21 SEPTEMBER 1912, Page 11


[To TEE EDITOR Or T5 "SPECTATOR.") SIR,—The Union of South Africa is being so much quoted by writers and speakers at home as an argument in favour of Home Rule, that it is right the British public should know there is a decided opinion amongst the majority of English and Scotch people here that there is no analogy between Ireland and South Africa, and that the granting of Home Rule would be detrimental to the peace of Europe. While whichever party is in power at home will make but little difference to South Africa, we regard with dismay the attempt to place a loyal Protestant community under the yoke of a Roman Catholic executive.
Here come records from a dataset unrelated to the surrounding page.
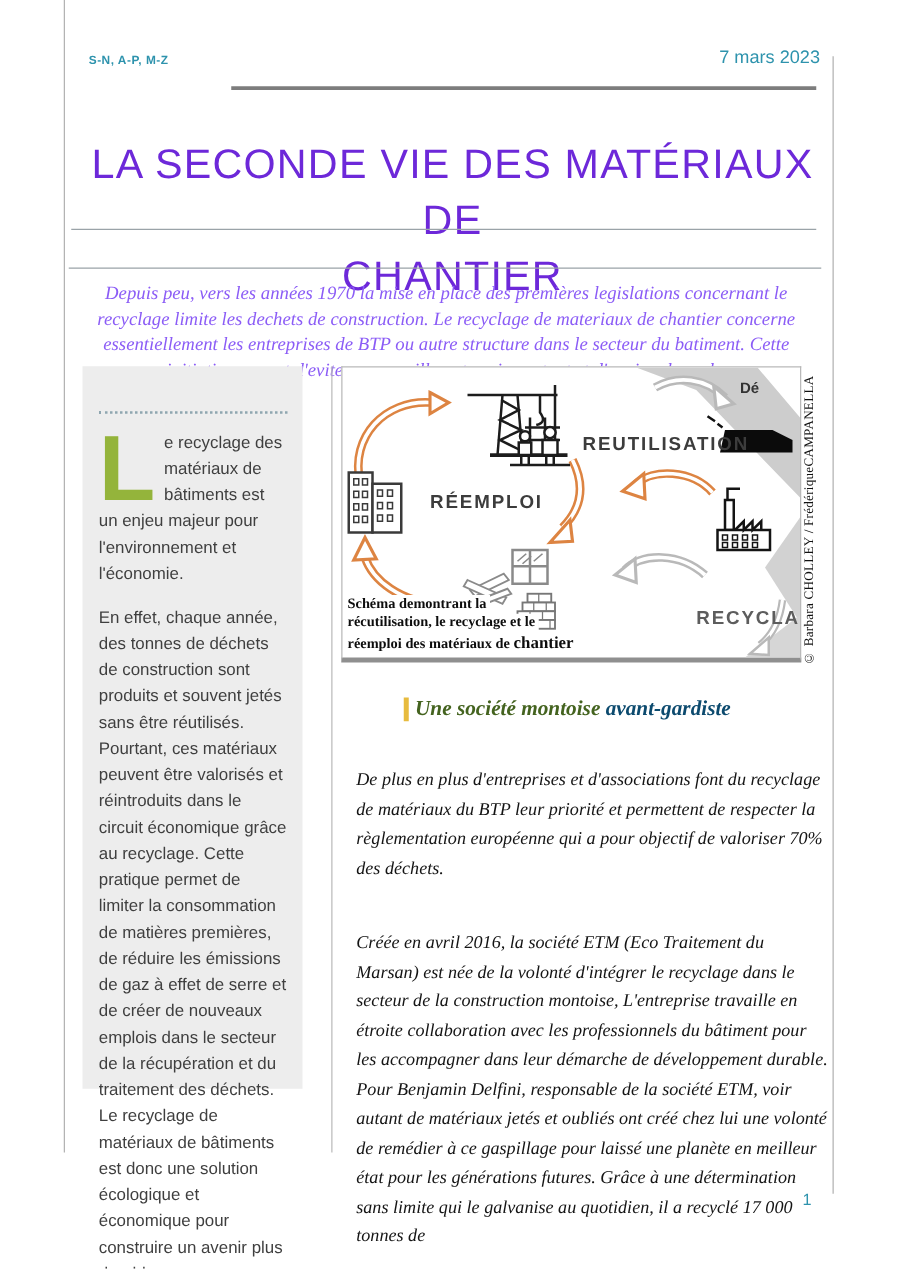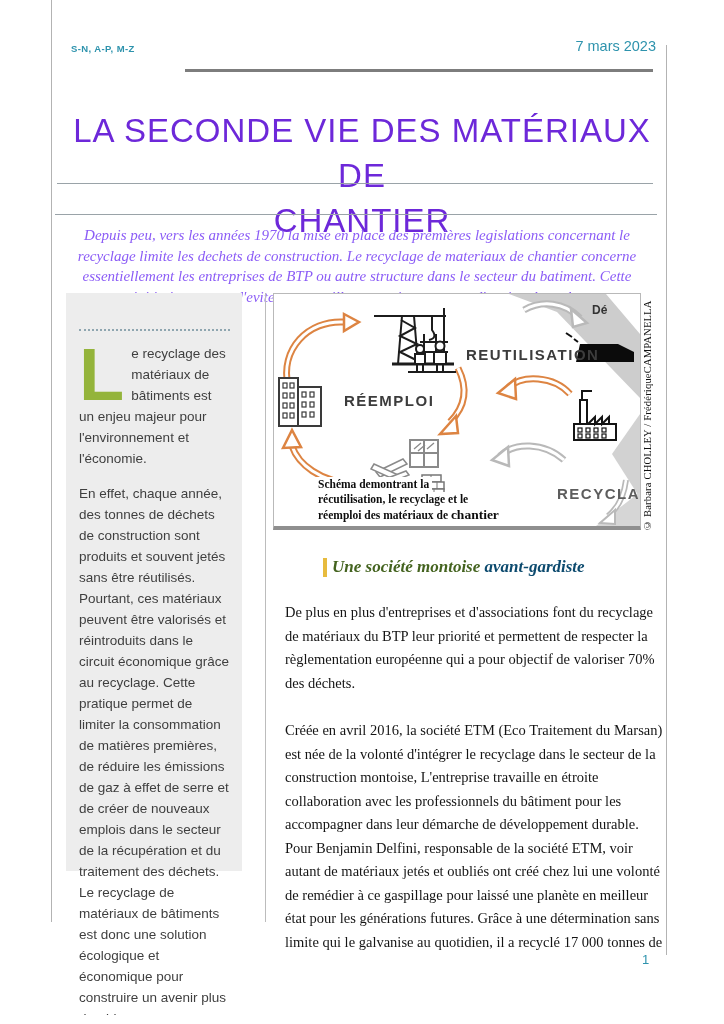--- a/index.html
+++ b/index.html
@@ -44,7 +44,7 @@
   .diagram{position:absolute;left:273px;top:293px;width:366px;height:232px;background:#fff;
            border:1px solid #b9b9b9;border-bottom:4px solid #8f8f8f;margin:0;}
   .diagram svg{display:block;width:100%;height:100%;}
-  .caption{position:absolute;left:1px;bottom:3px;padding-left:40px;}
+  .caption{position:absolute;left:1px;bottom:3px;}
   .caption div{width:max-content;background:#fff;padding:1px 3px;
                font-family:"Liberation Serif",serif;font-weight:bold;font-size:11.5px;
                line-height:13px;color:#0d0d0d;}

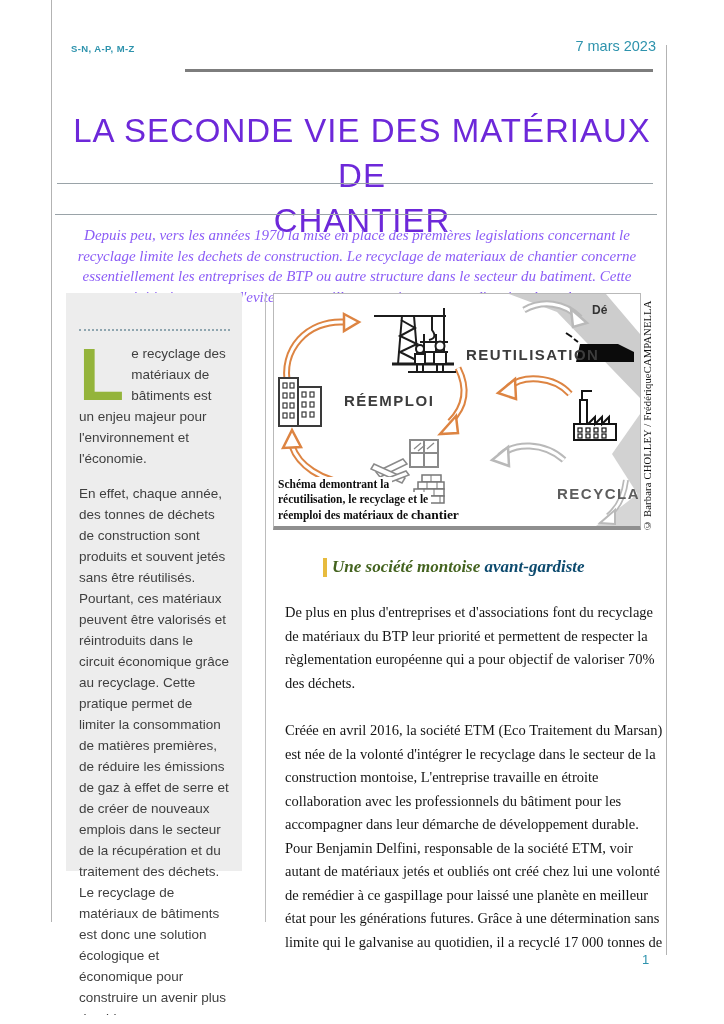--- a/index.html
+++ b/index.html
@@ -63,8 +63,8 @@
            font-size:17px;color:#44631f;white-space:pre;}
   .sh-accent{font-family:"Liberation Serif",serif;font-style:italic;font-weight:bold;
              font-size:17px;color:#0c4a6e;}
-  .bodyp{margin:24px 0 0 0;font-family:"Liberation Serif",serif;font-size:14.5px;
-         line-height:23.5px;color:#141414;}
+  .bodyp{margin:36px 0 0 0;font-family:"Liberation Serif",serif;font-size:14.5px;
+         line-height:23.5px;color:#141414;font-style:italic;}
 
   .pagenum{position:absolute;left:642px;top:952px;font-size:13px;color:#2e93ad;}
 

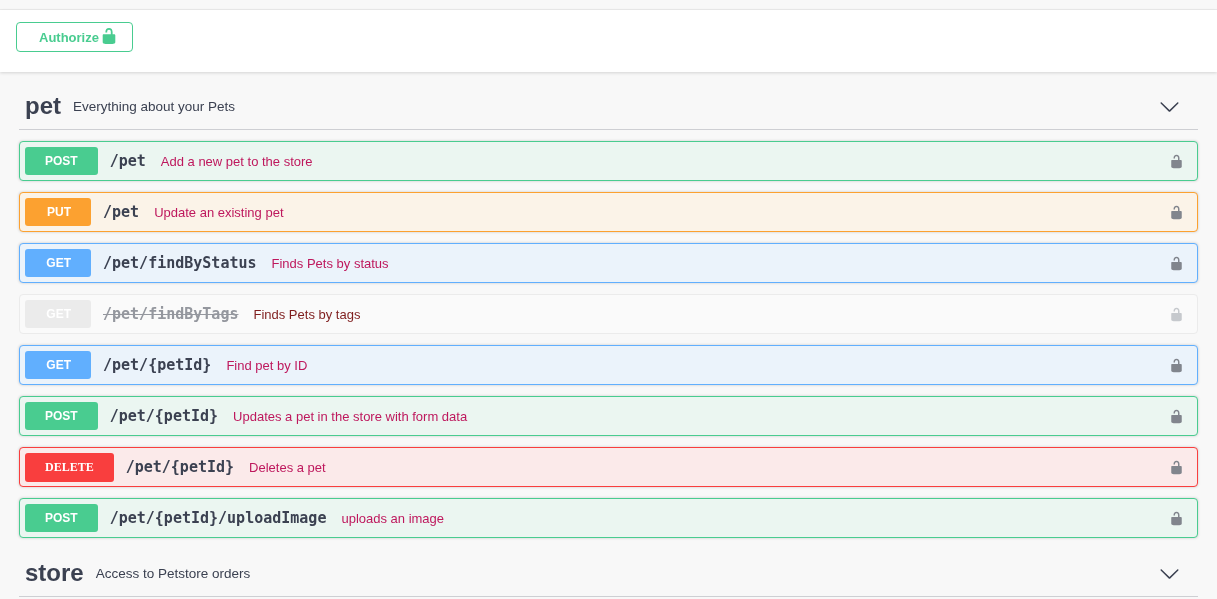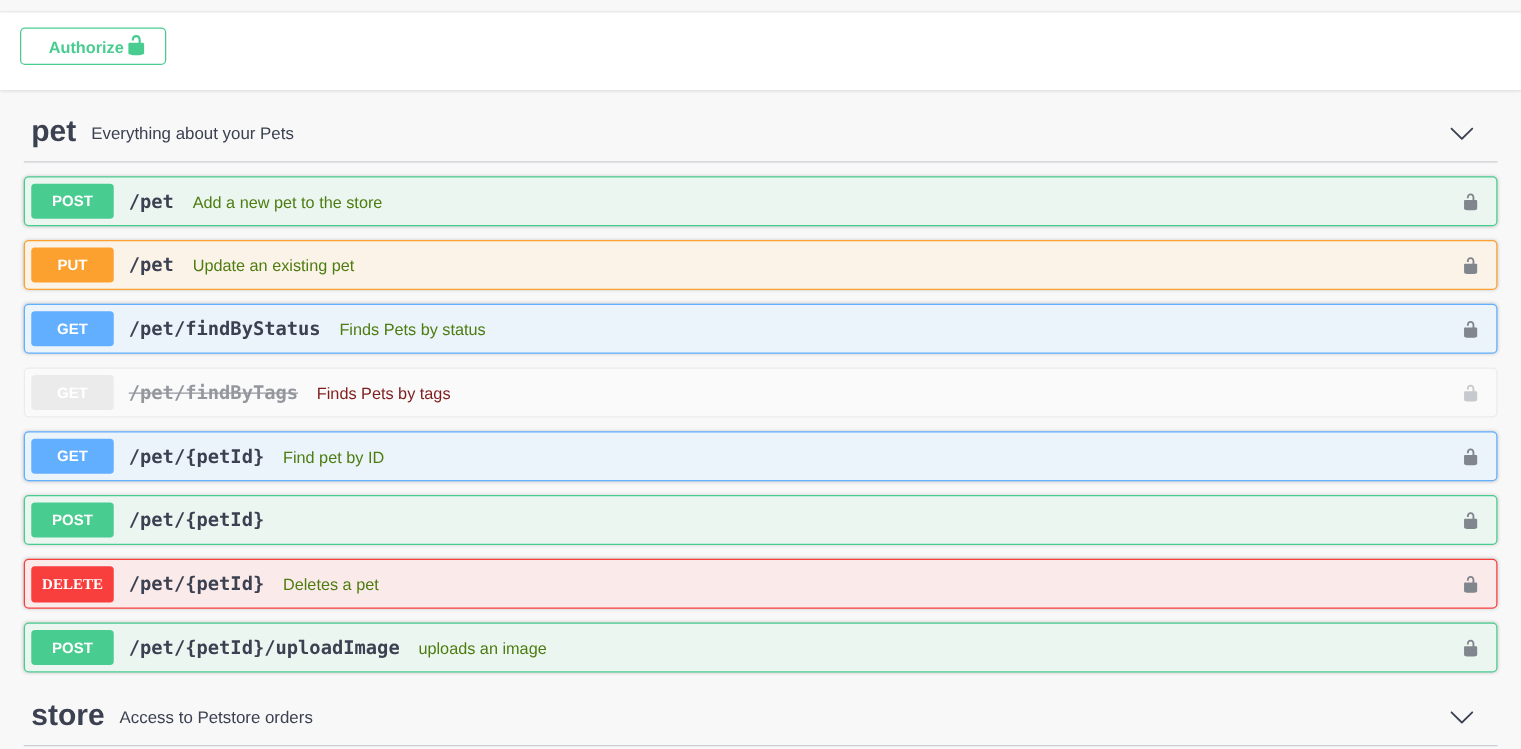--- a/index.html
+++ b/index.html
@@ -101,10 +101,10 @@
   }
   .opblock-method {
     min-width: 66px;
-    padding: 7px 8px;
+    padding: 7px 20px;
     margin-left: 5px;
     border-radius: 3px;
-    text-align: center;
+    text-align: right;
     color: #fff;
     font-size: 12px;
     font-weight: bold;

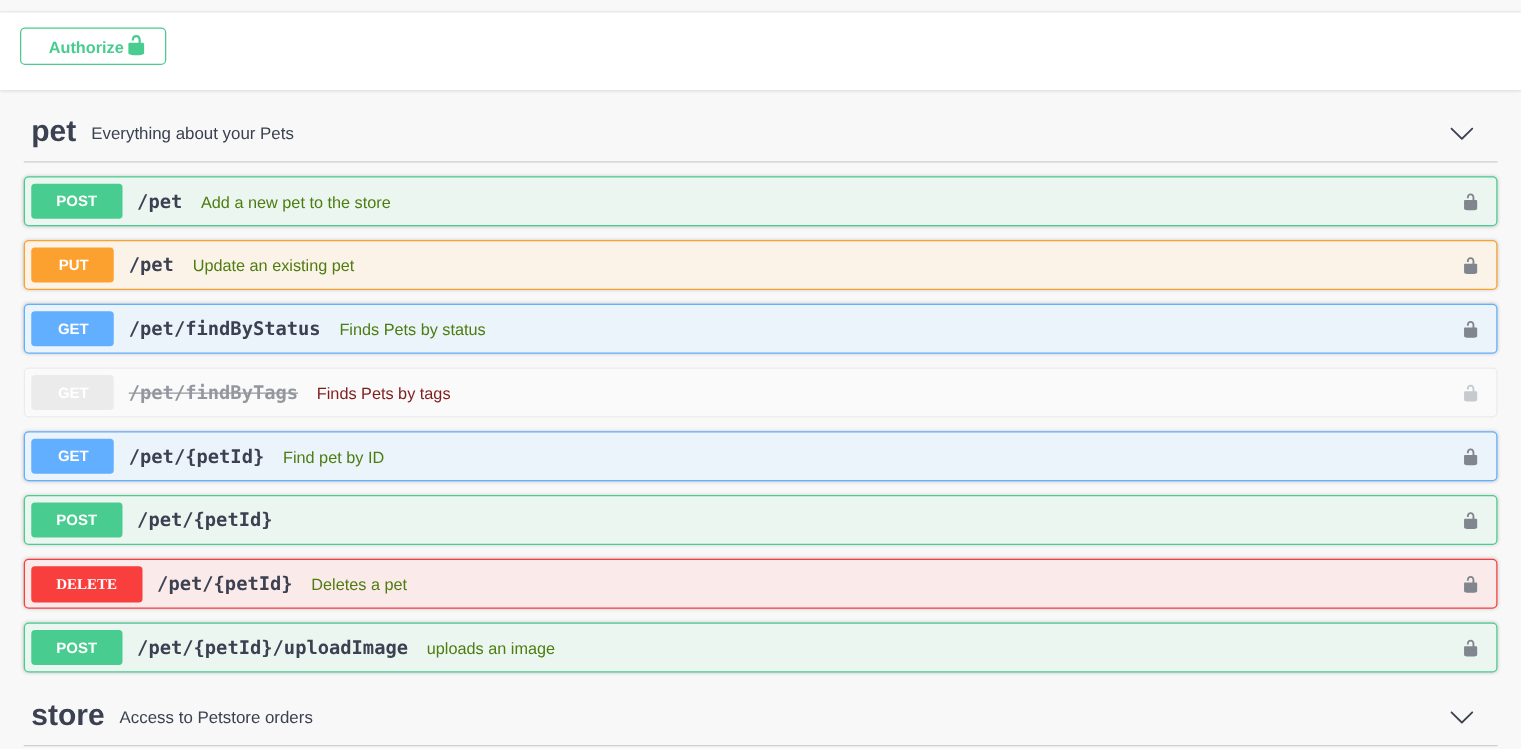--- a/index.html
+++ b/index.html
@@ -120,7 +120,7 @@
   .opblock-desc {
     margin-left: 15px;
     font-size: 13px;
-    color: #4d7c0f;
+    color: #be185d;
   }
   .lock-btn {
     margin-left: auto;

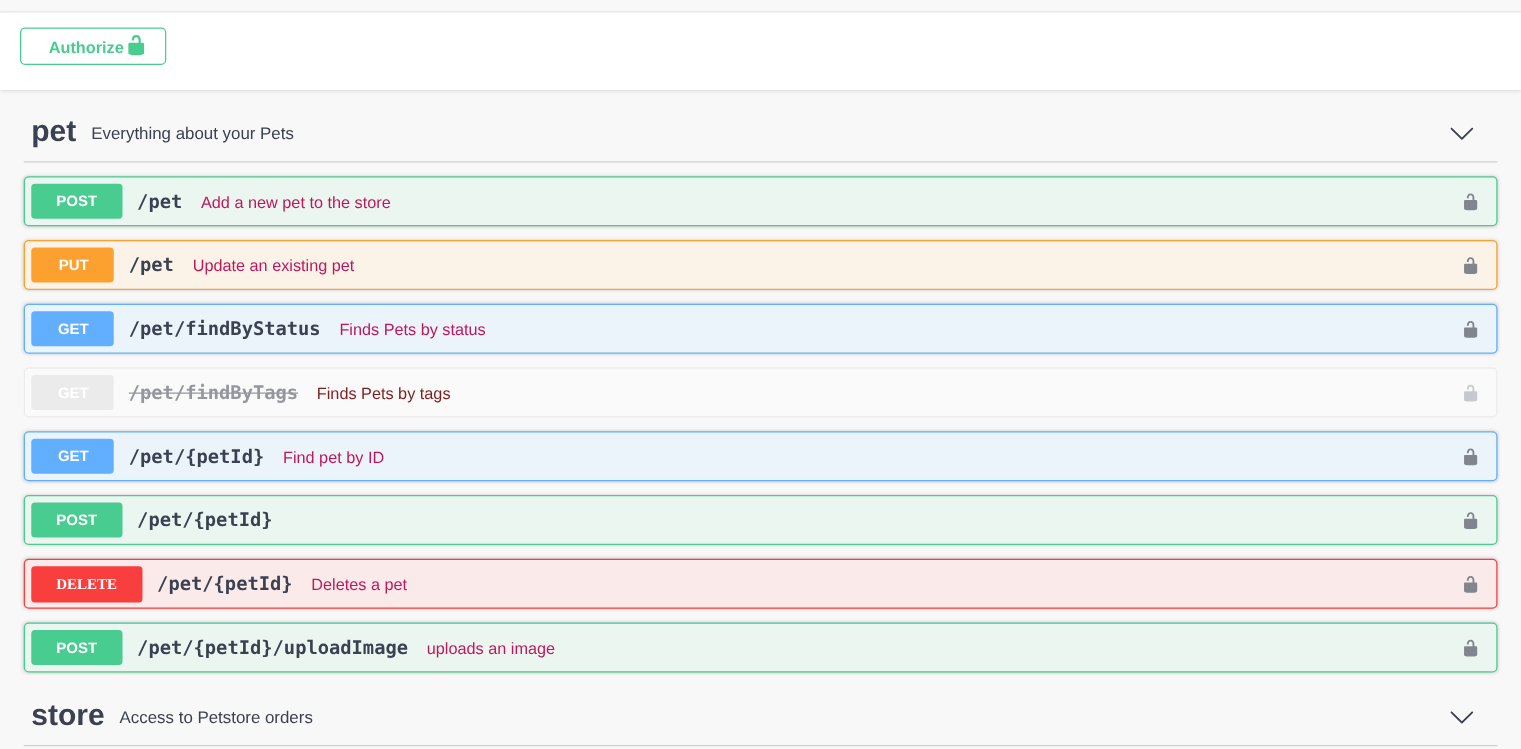--- a/index.html
+++ b/index.html
@@ -241,6 +241,7 @@
   <div class="opblock" style="background: rgb(235, 246, 241); border-color: rgb(73, 204, 144);">
     <span class="opblock-method" style="background: rgb(73, 204, 144);">POST</span>
     <span class="opblock-path">/pet/{petId}</span>
+    <span class="opblock-desc">Updates a pet in the store with form data</span>
     <button class="lock-btn">
       <span>
         <svg width="15" height="17" viewBox="0 0 20 20">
The present writer remembers how, when he was in England, the late Charles Haddon Spurgeon said the thing could never be. The electors have twice voted against it. This Bill, as those preceding it, would hand over the Government of Ireland to the Catholics, only in a more subtle, complex, and expensive form. I observe that Dr. Horton suggests the Protestants should migrate from Ireland; but what have they done ? The Protestant Press of England apparently considers it politically expedient to champion the cause of the Catholics, regardless of all antecedent history. Should not the Protestants of Great Britain, irrespective of party, unite as one man with the Protestants of Ireland and petition the King to command this question to be submitted to the electors, and so prevent the strife and bloodshed which would follow the enactment of this apostate measure?—I Sir, &c., SOUTH AFRICAN PROTESTANT.